**RECORD SET:**
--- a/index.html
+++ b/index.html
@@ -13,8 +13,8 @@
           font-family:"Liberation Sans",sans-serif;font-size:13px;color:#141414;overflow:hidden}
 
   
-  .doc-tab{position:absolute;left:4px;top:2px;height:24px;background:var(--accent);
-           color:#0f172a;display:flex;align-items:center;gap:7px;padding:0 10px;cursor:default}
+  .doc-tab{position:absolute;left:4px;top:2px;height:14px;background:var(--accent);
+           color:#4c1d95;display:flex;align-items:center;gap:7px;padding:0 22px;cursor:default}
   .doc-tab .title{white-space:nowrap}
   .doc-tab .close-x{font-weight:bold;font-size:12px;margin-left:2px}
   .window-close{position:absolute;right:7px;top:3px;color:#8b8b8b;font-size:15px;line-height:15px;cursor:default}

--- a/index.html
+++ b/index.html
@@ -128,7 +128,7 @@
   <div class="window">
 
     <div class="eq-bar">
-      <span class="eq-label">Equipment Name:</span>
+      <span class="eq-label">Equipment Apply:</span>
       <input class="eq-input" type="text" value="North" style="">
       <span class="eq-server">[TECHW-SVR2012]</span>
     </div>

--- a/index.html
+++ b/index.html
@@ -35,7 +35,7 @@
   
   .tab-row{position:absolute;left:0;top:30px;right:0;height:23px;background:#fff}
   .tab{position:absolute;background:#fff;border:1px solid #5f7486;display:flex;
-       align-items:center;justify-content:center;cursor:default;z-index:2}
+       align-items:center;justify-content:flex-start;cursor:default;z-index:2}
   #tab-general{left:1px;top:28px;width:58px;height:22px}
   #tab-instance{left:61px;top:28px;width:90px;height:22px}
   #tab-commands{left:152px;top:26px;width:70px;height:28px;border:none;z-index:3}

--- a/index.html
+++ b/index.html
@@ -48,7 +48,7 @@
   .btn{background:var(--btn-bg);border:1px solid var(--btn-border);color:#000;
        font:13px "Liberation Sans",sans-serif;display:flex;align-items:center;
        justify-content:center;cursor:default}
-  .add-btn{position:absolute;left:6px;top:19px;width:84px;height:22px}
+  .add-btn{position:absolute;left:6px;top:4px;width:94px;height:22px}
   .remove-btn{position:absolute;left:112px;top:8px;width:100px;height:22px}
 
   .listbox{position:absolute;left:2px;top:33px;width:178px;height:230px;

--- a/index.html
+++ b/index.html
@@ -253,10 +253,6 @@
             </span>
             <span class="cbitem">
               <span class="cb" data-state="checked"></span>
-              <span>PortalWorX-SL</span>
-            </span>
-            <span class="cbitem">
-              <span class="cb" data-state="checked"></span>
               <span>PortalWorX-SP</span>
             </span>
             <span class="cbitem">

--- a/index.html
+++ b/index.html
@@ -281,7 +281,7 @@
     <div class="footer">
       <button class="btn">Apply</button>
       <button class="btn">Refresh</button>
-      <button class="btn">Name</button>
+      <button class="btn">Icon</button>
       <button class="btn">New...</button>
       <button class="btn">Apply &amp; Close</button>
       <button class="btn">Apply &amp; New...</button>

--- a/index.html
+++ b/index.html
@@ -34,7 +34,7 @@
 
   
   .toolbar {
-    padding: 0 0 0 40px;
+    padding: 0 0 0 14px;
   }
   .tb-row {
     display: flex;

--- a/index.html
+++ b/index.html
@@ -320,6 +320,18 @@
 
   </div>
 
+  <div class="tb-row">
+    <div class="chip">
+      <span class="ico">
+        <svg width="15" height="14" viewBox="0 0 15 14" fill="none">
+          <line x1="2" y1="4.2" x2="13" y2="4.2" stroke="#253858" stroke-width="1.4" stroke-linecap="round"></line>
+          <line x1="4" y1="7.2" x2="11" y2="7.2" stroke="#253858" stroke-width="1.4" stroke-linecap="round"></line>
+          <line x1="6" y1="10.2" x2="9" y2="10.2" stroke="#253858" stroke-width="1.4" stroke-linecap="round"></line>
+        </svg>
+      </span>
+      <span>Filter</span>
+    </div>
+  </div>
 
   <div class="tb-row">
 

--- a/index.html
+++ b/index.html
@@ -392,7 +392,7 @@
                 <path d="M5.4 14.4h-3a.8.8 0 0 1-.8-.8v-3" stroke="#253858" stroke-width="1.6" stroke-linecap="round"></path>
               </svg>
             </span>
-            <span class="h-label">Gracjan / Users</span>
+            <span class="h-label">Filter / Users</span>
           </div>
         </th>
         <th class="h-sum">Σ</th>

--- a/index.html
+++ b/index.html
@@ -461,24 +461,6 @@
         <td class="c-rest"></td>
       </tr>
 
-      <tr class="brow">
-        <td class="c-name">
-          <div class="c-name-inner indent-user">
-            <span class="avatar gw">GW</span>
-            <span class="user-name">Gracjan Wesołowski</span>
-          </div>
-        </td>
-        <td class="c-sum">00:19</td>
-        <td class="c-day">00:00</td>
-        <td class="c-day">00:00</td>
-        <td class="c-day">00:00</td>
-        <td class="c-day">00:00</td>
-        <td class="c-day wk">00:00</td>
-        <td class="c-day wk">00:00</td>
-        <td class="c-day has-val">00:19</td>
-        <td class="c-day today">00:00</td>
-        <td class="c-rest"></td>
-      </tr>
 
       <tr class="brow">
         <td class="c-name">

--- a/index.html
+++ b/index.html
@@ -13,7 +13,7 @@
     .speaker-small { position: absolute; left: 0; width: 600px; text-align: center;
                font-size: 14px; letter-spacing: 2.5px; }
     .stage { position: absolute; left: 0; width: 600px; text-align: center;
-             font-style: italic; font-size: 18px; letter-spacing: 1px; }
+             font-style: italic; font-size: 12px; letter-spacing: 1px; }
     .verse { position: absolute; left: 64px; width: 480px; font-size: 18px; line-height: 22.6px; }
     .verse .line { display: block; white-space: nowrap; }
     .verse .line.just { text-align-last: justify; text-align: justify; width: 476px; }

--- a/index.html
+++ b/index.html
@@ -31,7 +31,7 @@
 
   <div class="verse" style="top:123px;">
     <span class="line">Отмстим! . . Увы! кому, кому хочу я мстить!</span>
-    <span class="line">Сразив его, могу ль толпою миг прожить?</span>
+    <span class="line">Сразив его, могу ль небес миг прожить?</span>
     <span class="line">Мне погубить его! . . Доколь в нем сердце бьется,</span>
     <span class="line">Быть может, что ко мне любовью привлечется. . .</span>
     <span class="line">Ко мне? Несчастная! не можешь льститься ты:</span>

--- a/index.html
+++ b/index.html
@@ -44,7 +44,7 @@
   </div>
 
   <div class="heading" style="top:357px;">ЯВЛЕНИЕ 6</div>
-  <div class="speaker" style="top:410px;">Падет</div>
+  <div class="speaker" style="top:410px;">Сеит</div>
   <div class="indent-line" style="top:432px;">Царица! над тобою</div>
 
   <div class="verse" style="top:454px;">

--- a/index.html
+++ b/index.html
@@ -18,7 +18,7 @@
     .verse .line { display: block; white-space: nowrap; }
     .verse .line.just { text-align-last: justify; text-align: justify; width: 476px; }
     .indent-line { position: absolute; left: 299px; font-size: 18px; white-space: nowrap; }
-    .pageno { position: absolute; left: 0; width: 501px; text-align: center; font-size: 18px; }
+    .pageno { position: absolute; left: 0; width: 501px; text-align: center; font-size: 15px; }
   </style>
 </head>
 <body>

**TASK ITEM:** Set down each record above without changing a single word.

**TASK RESULT:**
--- a/index.html
+++ b/index.html
@@ -13,8 +13,8 @@
           font-family:"Liberation Sans",sans-serif;font-size:13px;color:#141414;overflow:hidden}
 
   
-  .doc-tab{position:absolute;left:4px;top:2px;height:24px;background:var(--accent);
-           color:#0f172a;display:flex;align-items:center;gap:7px;padding:0 10px;cursor:default}
+  .doc-tab{position:absolute;left:4px;top:2px;height:14px;background:var(--accent);
+           color:#4c1d95;display:flex;align-items:center;gap:7px;padding:0 22px;cursor:default}
   .doc-tab .title{white-space:nowrap}
   .doc-tab .close-x{font-weight:bold;font-size:12px;margin-left:2px}
   .window-close{position:absolute;right:7px;top:3px;color:#8b8b8b;font-size:15px;line-height:15px;cursor:default}

--- a/index.html
+++ b/index.html
@@ -128,7 +128,7 @@
   <div class="window">
 
     <div class="eq-bar">
-      <span class="eq-label">Equipment Name:</span>
+      <span class="eq-label">Equipment Apply:</span>
       <input class="eq-input" type="text" value="North" style="">
       <span class="eq-server">[TECHW-SVR2012]</span>
     </div>

--- a/index.html
+++ b/index.html
@@ -35,7 +35,7 @@
   
   .tab-row{position:absolute;left:0;top:30px;right:0;height:23px;background:#fff}
   .tab{position:absolute;background:#fff;border:1px solid #5f7486;display:flex;
-       align-items:center;justify-content:center;cursor:default;z-index:2}
+       align-items:center;justify-content:flex-start;cursor:default;z-index:2}
   #tab-general{left:1px;top:28px;width:58px;height:22px}
   #tab-instance{left:61px;top:28px;width:90px;height:22px}
   #tab-commands{left:152px;top:26px;width:70px;height:28px;border:none;z-index:3}

--- a/index.html
+++ b/index.html
@@ -48,7 +48,7 @@
   .btn{background:var(--btn-bg);border:1px solid var(--btn-border);color:#000;
        font:13px "Liberation Sans",sans-serif;display:flex;align-items:center;
        justify-content:center;cursor:default}
-  .add-btn{position:absolute;left:6px;top:19px;width:84px;height:22px}
+  .add-btn{position:absolute;left:6px;top:4px;width:94px;height:22px}
   .remove-btn{position:absolute;left:112px;top:8px;width:100px;height:22px}
 
   .listbox{position:absolute;left:2px;top:33px;width:178px;height:230px;

--- a/index.html
+++ b/index.html
@@ -253,10 +253,6 @@
             </span>
             <span class="cbitem">
               <span class="cb" data-state="checked"></span>
-              <span>PortalWorX-SL</span>
-            </span>
-            <span class="cbitem">
-              <span class="cb" data-state="checked"></span>
               <span>PortalWorX-SP</span>
             </span>
             <span class="cbitem">

--- a/index.html
+++ b/index.html
@@ -281,7 +281,7 @@
     <div class="footer">
       <button class="btn">Apply</button>
       <button class="btn">Refresh</button>
-      <button class="btn">Name</button>
+      <button class="btn">Icon</button>
       <button class="btn">New...</button>
       <button class="btn">Apply &amp; Close</button>
       <button class="btn">Apply &amp; New...</button>

--- a/index.html
+++ b/index.html
@@ -34,7 +34,7 @@
 
   
   .toolbar {
-    padding: 0 0 0 40px;
+    padding: 0 0 0 14px;
   }
   .tb-row {
     display: flex;

--- a/index.html
+++ b/index.html
@@ -320,6 +320,18 @@
 
   </div>
 
+  <div class="tb-row">
+    <div class="chip">
+      <span class="ico">
+        <svg width="15" height="14" viewBox="0 0 15 14" fill="none">
+          <line x1="2" y1="4.2" x2="13" y2="4.2" stroke="#253858" stroke-width="1.4" stroke-linecap="round"></line>
+          <line x1="4" y1="7.2" x2="11" y2="7.2" stroke="#253858" stroke-width="1.4" stroke-linecap="round"></line>
+          <line x1="6" y1="10.2" x2="9" y2="10.2" stroke="#253858" stroke-width="1.4" stroke-linecap="round"></line>
+        </svg>
+      </span>
+      <span>Filter</span>
+    </div>
+  </div>
 
   <div class="tb-row">
 

--- a/index.html
+++ b/index.html
@@ -392,7 +392,7 @@
                 <path d="M5.4 14.4h-3a.8.8 0 0 1-.8-.8v-3" stroke="#253858" stroke-width="1.6" stroke-linecap="round"></path>
               </svg>
             </span>
-            <span class="h-label">Gracjan / Users</span>
+            <span class="h-label">Filter / Users</span>
           </div>
         </th>
         <th class="h-sum">Σ</th>

--- a/index.html
+++ b/index.html
@@ -461,24 +461,6 @@
         <td class="c-rest"></td>
       </tr>
 
-      <tr class="brow">
-        <td class="c-name">
-          <div class="c-name-inner indent-user">
-            <span class="avatar gw">GW</span>
-            <span class="user-name">Gracjan Wesołowski</span>
-          </div>
-        </td>
-        <td class="c-sum">00:19</td>
-        <td class="c-day">00:00</td>
-        <td class="c-day">00:00</td>
-        <td class="c-day">00:00</td>
-        <td class="c-day">00:00</td>
-        <td class="c-day wk">00:00</td>
-        <td class="c-day wk">00:00</td>
-        <td class="c-day has-val">00:19</td>
-        <td class="c-day today">00:00</td>
-        <td class="c-rest"></td>
-      </tr>
 
       <tr class="brow">
         <td class="c-name">

--- a/index.html
+++ b/index.html
@@ -13,7 +13,7 @@
     .speaker-small { position: absolute; left: 0; width: 600px; text-align: center;
                font-size: 14px; letter-spacing: 2.5px; }
     .stage { position: absolute; left: 0; width: 600px; text-align: center;
-             font-style: italic; font-size: 18px; letter-spacing: 1px; }
+             font-style: italic; font-size: 12px; letter-spacing: 1px; }
     .verse { position: absolute; left: 64px; width: 480px; font-size: 18px; line-height: 22.6px; }
     .verse .line { display: block; white-space: nowrap; }
     .verse .line.just { text-align-last: justify; text-align: justify; width: 476px; }

--- a/index.html
+++ b/index.html
@@ -31,7 +31,7 @@
 
   <div class="verse" style="top:123px;">
     <span class="line">Отмстим! . . Увы! кому, кому хочу я мстить!</span>
-    <span class="line">Сразив его, могу ль толпою миг прожить?</span>
+    <span class="line">Сразив его, могу ль небес миг прожить?</span>
     <span class="line">Мне погубить его! . . Доколь в нем сердце бьется,</span>
     <span class="line">Быть может, что ко мне любовью привлечется. . .</span>
     <span class="line">Ко мне? Несчастная! не можешь льститься ты:</span>

--- a/index.html
+++ b/index.html
@@ -44,7 +44,7 @@
   </div>
 
   <div class="heading" style="top:357px;">ЯВЛЕНИЕ 6</div>
-  <div class="speaker" style="top:410px;">Падет</div>
+  <div class="speaker" style="top:410px;">Сеит</div>
   <div class="indent-line" style="top:432px;">Царица! над тобою</div>
 
   <div class="verse" style="top:454px;">

--- a/index.html
+++ b/index.html
@@ -18,7 +18,7 @@
     .verse .line { display: block; white-space: nowrap; }
     .verse .line.just { text-align-last: justify; text-align: justify; width: 476px; }
     .indent-line { position: absolute; left: 299px; font-size: 18px; white-space: nowrap; }
-    .pageno { position: absolute; left: 0; width: 501px; text-align: center; font-size: 18px; }
+    .pageno { position: absolute; left: 0; width: 501px; text-align: center; font-size: 15px; }
   </style>
 </head>
 <body>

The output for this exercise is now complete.